Red flag! We will never ask you to divulge your password. Visit our blog* to see what happened once the fraudster logged into the member's online banking account. In the same article, we also provide five important tips for keeping your account secure.
If you ever have questions about a check’s authenticity - whether it’s from us or another financial institution – please let us know and we can help you decide how to proceed.
Fraudsters are continually developing new schemes, but here are some of the most common scams:
Impersonating a Friend or Relative
Someone impersonating a relative or close friend will ask you to send money because they’ve been hurt or arrested, typically while traveling. You will be asked to send them funds by wire or Western Union. Hang up or delete the email. If you’re worried the story may be true, hang up and contact your friend or family member directly using your own contact information.
Notification of Fraud on Your Account
A phone call, email, or text states that fraud has occurred on your account, and requests your credentials, such as username, password, card number, or account number. The message will often include a threat to close down your account if you do not respond. These requests are fraudulent in nature. Delete the message or hang up the phone.

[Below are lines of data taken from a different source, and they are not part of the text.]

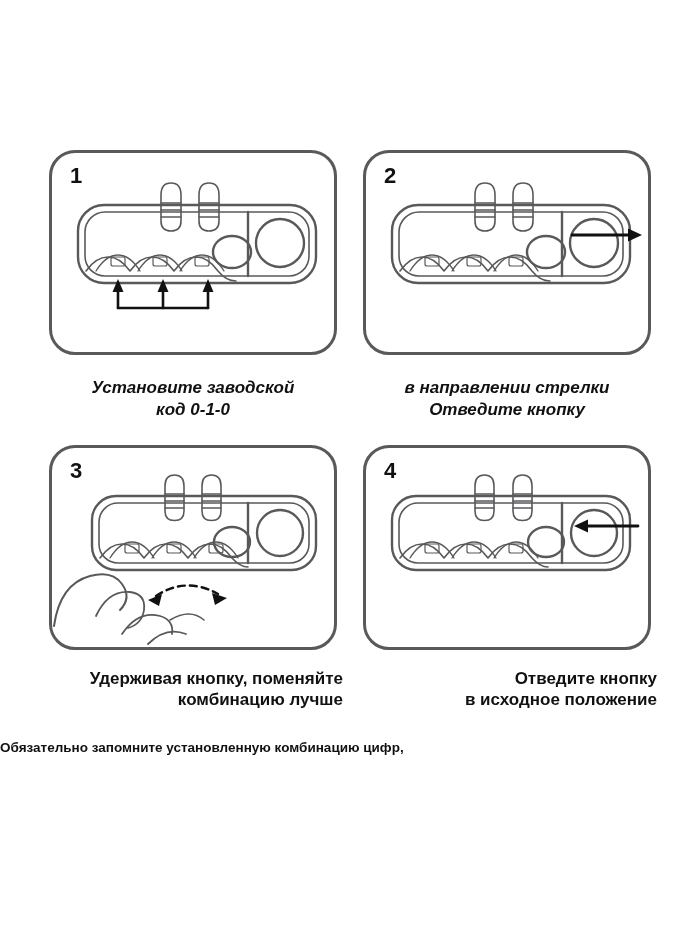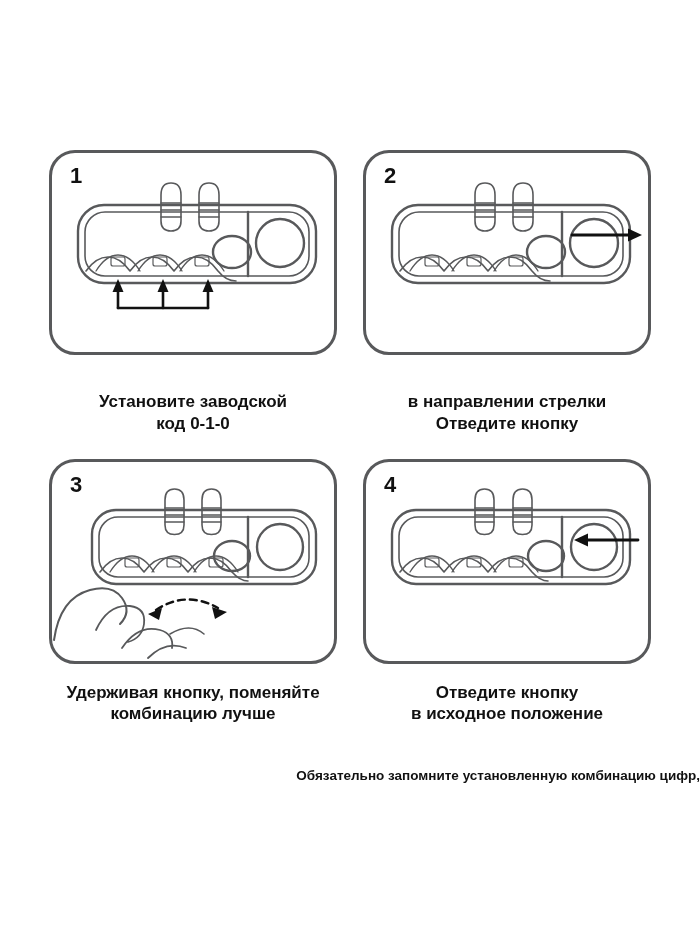--- a/index.html
+++ b/index.html
@@ -66,36 +66,35 @@
   .caption {
     margin-top: 18px;
     text-align: center;
     font-size: 17px;
     font-weight: bold;
     line-height: 1.28;
     color: #111111;
     width: 300px;
   }
 
-  .step-1 .caption, .step-2 .caption { margin-top: 36px; }
-  .step-3 .caption, .step-4 .caption { margin-top: 18px; }
+  .step-1 .caption, .step-2 .caption { margin-top: 22px; font-style: italic; }
+  .step-3 .caption, .step-4 .caption { margin-top: 18px; text-align: right; }
 
   .row-gap { height: 24px; width: 100%; }
 
   .footer {
     position: absolute;
     left: 0;
     top: 738px;
     width: 700px;
-    text-align: right;
+    text-align: left;
     font-size: 13.5px;
     font-weight: bold;
     line-height: 1.45;
     color: #111111;
-    margin-top: 28px;
   }
 
   svg { display: block; }
   .lockart { position: absolute; left: 0; top: 0; }
 </style>
 </head>
 <body>
 
 <div class="sheet">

You receive an email warning you that your account’s security is at risk or has been breached. It instructs you to click on a link that connects to a website created to look like that of a legitimate business. Once at the website, you are instructed to enter your account information, which is then stolen. Be wary of unsolicited emails that contain links, especially if they demand an urgent response.
Keeping your computer up to date with the latest anti-virus software is important, but it needs to come from a legitimate source. Beware of emails and pop-ups offering to sell you protective software. Sometimes they will try to get you to comply with a lie that your computer is infected. Their downloads are actually highly malicious.
Work from Home
If a work-from-home offer involves sending money up front (usually by wire or Western Union) to pre-pay for goods, you’re being scammed. Your contact may also send you a bogus check for work that has not been completed yet and ask you to send a portion of the check back to them. Many of these are illegal pyramid schemes. Be wary of accepting checks or money orders from people you do not know.
Purchase Confirmation Email
You receive confirmation of a purchase you did not make from a fraudster pretending to be a legitimate company. If you respond, they will try to trick you into providing your personal information or a credit card number. Need to contact a business? Stay safe and go to its website by a means other than clicking on the link (or calling the phone number) included in the email.
You receive a letter stating you’ve won the lottery, and a check for around $5,000 is enclosed. To claim your prize, you are instructed to cash the check and wire, Western Union, or send a money order back and await further instructions. The check is worthless, and the fraudster gets the untraceable guaranteed funds you sent them.
Mobile payments are highly secure due to Tokenization. Instead of being stored on your phone, your card information is sent to Visa or MasterCard and exchanged for a virtual card number, known as a “token”. The merchant never accesses your actual card number, which keeps it confidential.
Your information is safeguarded behind three layers of protection.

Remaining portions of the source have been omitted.